- Born: Gary Wayne Menteer November 21, 1939 Houston, Texas, U.S.
- Died: January 18, 2016 (aged 76) Rancho Mirage, California, U.S.
- Occupations: Actor, director, producer, screenwriter
- Years active: 1957–2003
- Spouse: Joseph Cvar

= Gary Menteer =

American actor, director, producer and screenwriter

Gary Wayne Menteer (November 21, 1939 – January 18, 2016) was an American actor, director, producer and screenwriter. With David W. Duclon, he was the creator of the short-lived American sitcom television series Boys Will Be Boys.

== Career ==

In the 1960s to 1980s, Menteer appeared in television variety shows and films including Bye Bye Birdie, Westinghouse Desilu Playhouse, The Carol Burnett Show, Finian's Rainbow and Hello, Dolly!.

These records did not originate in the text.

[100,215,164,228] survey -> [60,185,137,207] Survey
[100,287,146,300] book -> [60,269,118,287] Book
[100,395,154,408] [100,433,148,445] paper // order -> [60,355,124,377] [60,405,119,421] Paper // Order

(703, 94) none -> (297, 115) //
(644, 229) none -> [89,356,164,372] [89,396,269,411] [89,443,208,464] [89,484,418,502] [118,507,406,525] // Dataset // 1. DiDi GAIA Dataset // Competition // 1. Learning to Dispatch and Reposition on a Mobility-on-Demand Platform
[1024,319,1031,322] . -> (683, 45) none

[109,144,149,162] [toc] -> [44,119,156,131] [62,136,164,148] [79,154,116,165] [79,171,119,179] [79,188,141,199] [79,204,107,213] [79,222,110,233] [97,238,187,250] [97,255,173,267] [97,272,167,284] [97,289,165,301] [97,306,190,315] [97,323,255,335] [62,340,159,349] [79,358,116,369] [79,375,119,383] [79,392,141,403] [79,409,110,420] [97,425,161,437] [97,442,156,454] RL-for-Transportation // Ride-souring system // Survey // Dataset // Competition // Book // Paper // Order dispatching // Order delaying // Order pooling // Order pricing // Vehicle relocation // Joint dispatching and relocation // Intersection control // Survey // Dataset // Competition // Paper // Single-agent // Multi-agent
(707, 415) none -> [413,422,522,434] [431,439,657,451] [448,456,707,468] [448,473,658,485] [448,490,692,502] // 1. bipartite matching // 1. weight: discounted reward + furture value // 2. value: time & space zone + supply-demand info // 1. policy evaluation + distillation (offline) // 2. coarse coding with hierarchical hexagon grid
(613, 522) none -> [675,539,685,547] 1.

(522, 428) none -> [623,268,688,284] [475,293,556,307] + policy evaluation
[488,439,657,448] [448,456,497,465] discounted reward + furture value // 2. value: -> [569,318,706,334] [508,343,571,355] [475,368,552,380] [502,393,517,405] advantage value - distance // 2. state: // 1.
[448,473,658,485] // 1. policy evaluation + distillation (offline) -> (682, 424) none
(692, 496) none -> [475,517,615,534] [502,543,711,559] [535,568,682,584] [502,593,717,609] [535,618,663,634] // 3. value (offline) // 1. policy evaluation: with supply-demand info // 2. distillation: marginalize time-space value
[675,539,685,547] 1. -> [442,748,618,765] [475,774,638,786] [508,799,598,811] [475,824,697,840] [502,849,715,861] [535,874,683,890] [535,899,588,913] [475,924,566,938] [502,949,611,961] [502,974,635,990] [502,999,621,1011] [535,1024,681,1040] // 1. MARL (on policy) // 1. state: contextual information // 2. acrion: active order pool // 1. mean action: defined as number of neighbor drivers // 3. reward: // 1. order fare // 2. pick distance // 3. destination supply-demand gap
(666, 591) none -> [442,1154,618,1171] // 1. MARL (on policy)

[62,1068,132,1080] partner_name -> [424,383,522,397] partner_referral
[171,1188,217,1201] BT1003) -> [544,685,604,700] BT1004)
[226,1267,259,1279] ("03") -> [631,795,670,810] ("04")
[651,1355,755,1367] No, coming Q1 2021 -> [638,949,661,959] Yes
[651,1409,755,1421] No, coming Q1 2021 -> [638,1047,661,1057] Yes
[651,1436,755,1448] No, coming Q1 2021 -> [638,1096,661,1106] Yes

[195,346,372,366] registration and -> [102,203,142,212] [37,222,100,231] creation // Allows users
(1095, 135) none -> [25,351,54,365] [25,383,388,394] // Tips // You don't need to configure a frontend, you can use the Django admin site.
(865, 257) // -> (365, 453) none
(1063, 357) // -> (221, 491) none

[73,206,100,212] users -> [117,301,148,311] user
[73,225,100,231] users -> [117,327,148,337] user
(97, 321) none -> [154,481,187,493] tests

Menteer was nominated for Primetime Emmy awards in 1985 and 1986 in the category Outstanding Children's Program for his work as producer on Punky Brewster.

In 1987, Menteer created the new FOX sitcom television series Boys Will Be Boys with David W. Duclon.

== Death ==
Menteer died in January 2016 in Rancho Mirage, California, at the age of 76. He was survived by his husband Joseph Cvar.